● **GOAL OF THE EXERCISE**
Transcribe each entry exactly; skip the images.

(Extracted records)
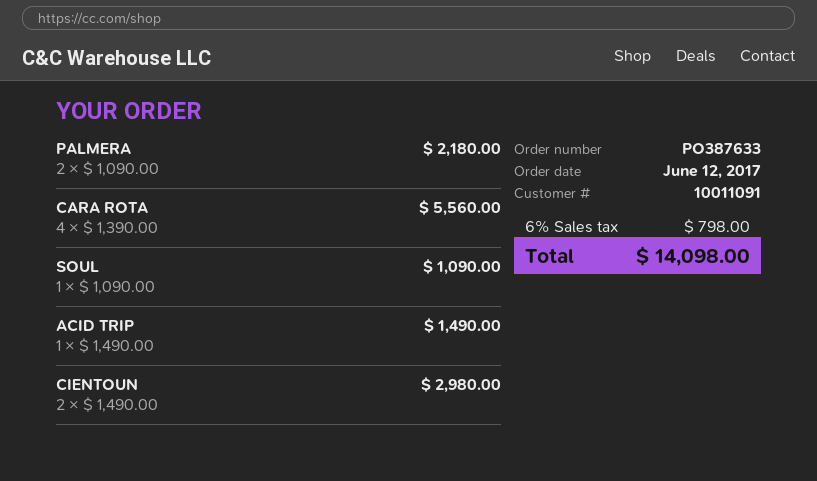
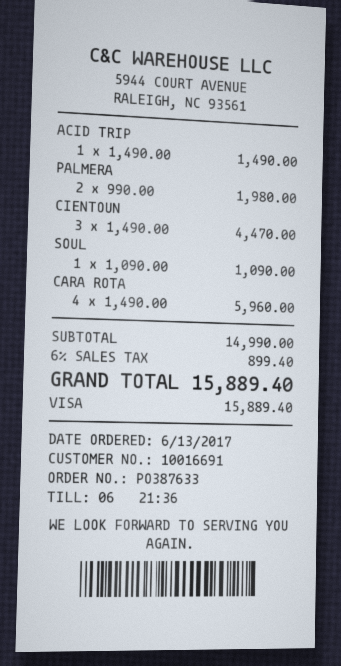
order date: 2017-06-12 -> 2017-06-13
customer number: 10011091 -> 10016691
PALMERA: 2 x 1090.00 = 2180.00 -> 2 x 990.00 = 1980.00
CARA ROTA: 4 x 1390.00 = 5560.00 -> 4 x 1490.00 = 5960.00
CIENTOUN: 2 x 1490.00 = 2980.00 -> 3 x 1490.00 = 4470.00
tax: 6% = 798.00 -> 6% = 899.40
total: 14098.00 -> 15889.40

● **YOUR SOLUTION**
order date: 2017-06-12 -> 2017-06-13
customer number: 10011091 -> 10016691
PALMERA: 2 x 1090.00 = 2180.00 -> 2 x 990.00 = 1980.00
CARA ROTA: 4 x 1390.00 = 5560.00 -> 4 x 1490.00 = 5960.00
CIENTOUN: 2 x 1490.00 = 2980.00 -> 3 x 1490.00 = 4470.00
tax: 6% = 798.00 -> 6% = 899.40
total: 14098.00 -> 15889.40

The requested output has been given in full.